The horror comedy Once Bitten (1985), starring Jim Carrey and Lauren Hutton, tells the story of a 400-year-old vampire who feeds on virgins to keep her youthful appearance. Though the film had a decent showing at the box office, it wasn’t a hit with most critics. Let’s take a look back at the cult classic.
- Art served as inspiration.
- The Hollywood seen on screen was completely different than the one in the script.
- The title is a reference to an old idiom.
- Once Bitten was Jim Carrey’s first major film role.
- Writer Jeffrey Hause really wanted Michael J. Fox for the lead.
- Lauren Hutton wasn’t the first choice for the Countess.
- Megan Mullally had a small role.
- The woman walking a lion in Hollywood at night was not in the script.
- They used cold water in the shower scene.
Art served as inspiration.
According to writer Jeffrey Hause, “We decided that the look of our teen sex film was to be inspired by the dark, brooding artwork of Edvard Munch,” the artist behind works like The Scream. Hause, writing on his blog, added, “I wish I was joking about this, but I’m not. ... There is still a portrait of Lauren Hutton in the finished film based on the Munch painting ... variously titled Madonna or Vampire, painted in 1895.”
The Hollywood seen on screen was completely different than the one in the script.
The writers intended for the film to show a much darker side of Hollywood. The head script reader for Goldwyn wrote in his notes that the project was hilarious, and that “the writers create a Fellini-esque vision of Hollywood that reeks not only of comic atmosphere but somehow captures and hyperbolizes our worst fears about the sleazy parts of town. It is a vision that balances precariously and triumphantly on a razor blade.”

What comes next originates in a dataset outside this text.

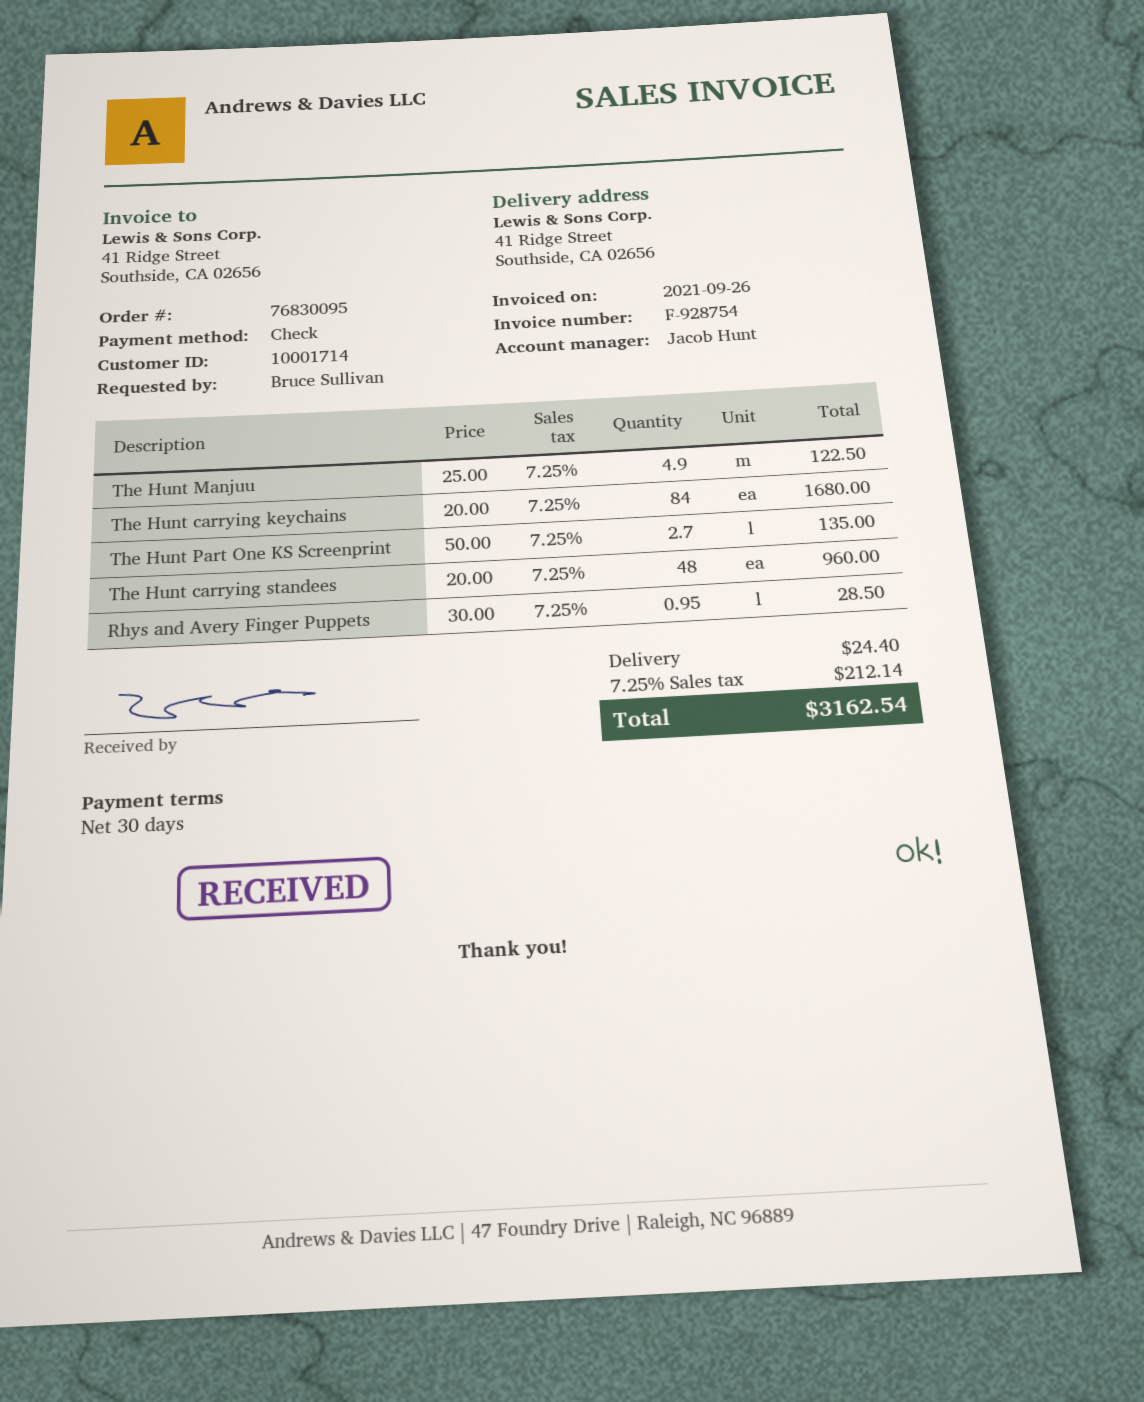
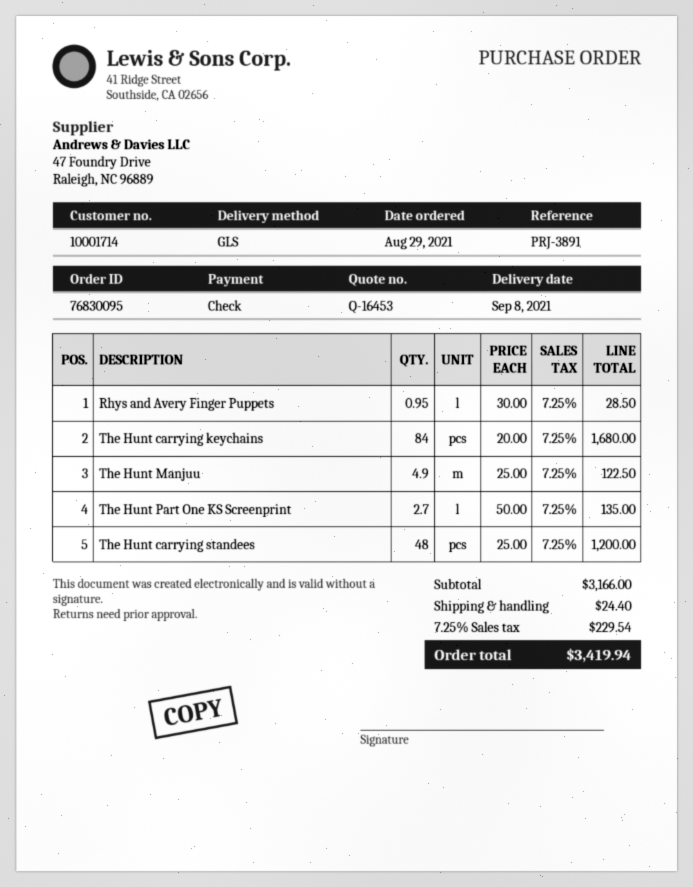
The Hunt carrying standees: 48 x 20.00 = 960.00 -> 48 x 25.00 = 1200.00
tax: 7.25% = 212.14 -> 7.25% = 229.54
total: 3162.54 -> 3419.94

In an email interview with Mental Floss in 2015, Hause shared the original title and direction of the film, and shared his thoughts on how the film turned out: “We had originally called it Nightlife, but Goldwyn didn’t think it sounded like a comedy ... our draft really was about L.A. nightlife and trying to be a little creepier in tone.”
“I hope I don’t come off as too mean-spirited or bitter on the website,” Hause said. “I’m grateful and proud that the film was made and feel lucky to have worked with a true comedic genius like Jim Carrey ... I just have an idea of what it could have been (teens invading a vampire movie) instead of what it became (vampires invading a teen movie), but other people disagree and their opinions are just as valid as mine—thank God it was made at all!”
The title is a reference to an old idiom.
Blood-sucking films without either Dracula or Vampire in the title often find other ways to reference their mythic subject matter (see 1983’s The Hunger, 1987’s Near Dark, or 2009’s Thirst), but the filmmakers decided to go one step further with Once Bitten. An early version of the expression once bitten, twice shy is found in a 1484 translation of Aesop’s Fables by William Caxton. The translation reads “He that hath ben ones begyled by somme other ought to kepe hym wel fro(m) the same.” Hause told Mental Floss in 2015 that at one point the title had an ellipsis: “At first it was Once Bitten ...—dot, dot, dot—which was probably a setup for a sequel, but I guess it didn’t work with the logo they created.”
Once Bitten was Jim Carrey’s first major film role.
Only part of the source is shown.